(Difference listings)
# # # # # # #

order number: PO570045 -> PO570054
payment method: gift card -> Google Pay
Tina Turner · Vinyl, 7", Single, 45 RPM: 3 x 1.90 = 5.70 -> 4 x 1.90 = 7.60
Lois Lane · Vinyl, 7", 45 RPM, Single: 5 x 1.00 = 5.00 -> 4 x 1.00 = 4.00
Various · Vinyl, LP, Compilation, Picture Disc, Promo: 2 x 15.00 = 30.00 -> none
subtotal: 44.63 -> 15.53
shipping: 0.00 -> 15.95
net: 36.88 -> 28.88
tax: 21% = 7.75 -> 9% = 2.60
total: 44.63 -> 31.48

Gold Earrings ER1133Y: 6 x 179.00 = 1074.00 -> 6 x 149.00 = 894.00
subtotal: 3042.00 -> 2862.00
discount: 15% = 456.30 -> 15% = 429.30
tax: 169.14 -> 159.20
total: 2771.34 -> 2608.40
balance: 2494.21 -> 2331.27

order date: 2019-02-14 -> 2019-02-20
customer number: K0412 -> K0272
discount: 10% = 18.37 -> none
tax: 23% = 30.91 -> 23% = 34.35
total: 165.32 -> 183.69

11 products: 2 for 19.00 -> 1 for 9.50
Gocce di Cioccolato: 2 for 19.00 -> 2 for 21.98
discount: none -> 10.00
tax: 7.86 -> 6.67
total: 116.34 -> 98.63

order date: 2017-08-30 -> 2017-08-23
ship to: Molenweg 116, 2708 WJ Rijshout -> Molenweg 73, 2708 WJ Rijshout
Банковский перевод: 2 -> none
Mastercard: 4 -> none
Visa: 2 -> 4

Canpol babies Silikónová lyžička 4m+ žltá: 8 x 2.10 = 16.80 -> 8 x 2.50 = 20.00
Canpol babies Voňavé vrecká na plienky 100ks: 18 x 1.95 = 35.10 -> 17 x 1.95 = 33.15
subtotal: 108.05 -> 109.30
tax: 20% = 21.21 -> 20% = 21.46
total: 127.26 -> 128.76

# # # # # # #

### Assignment
Within the entries above, find the string "none" and return each line that holds it.

### Result
Various · Vinyl, LP, Compilation, Picture Disc, Promo: 2 x 15.00 = 30.00 -> none
discount: 10% = 18.37 -> none
discount: none -> 10.00
Банковский перевод: 2 -> none
Mastercard: 4 -> none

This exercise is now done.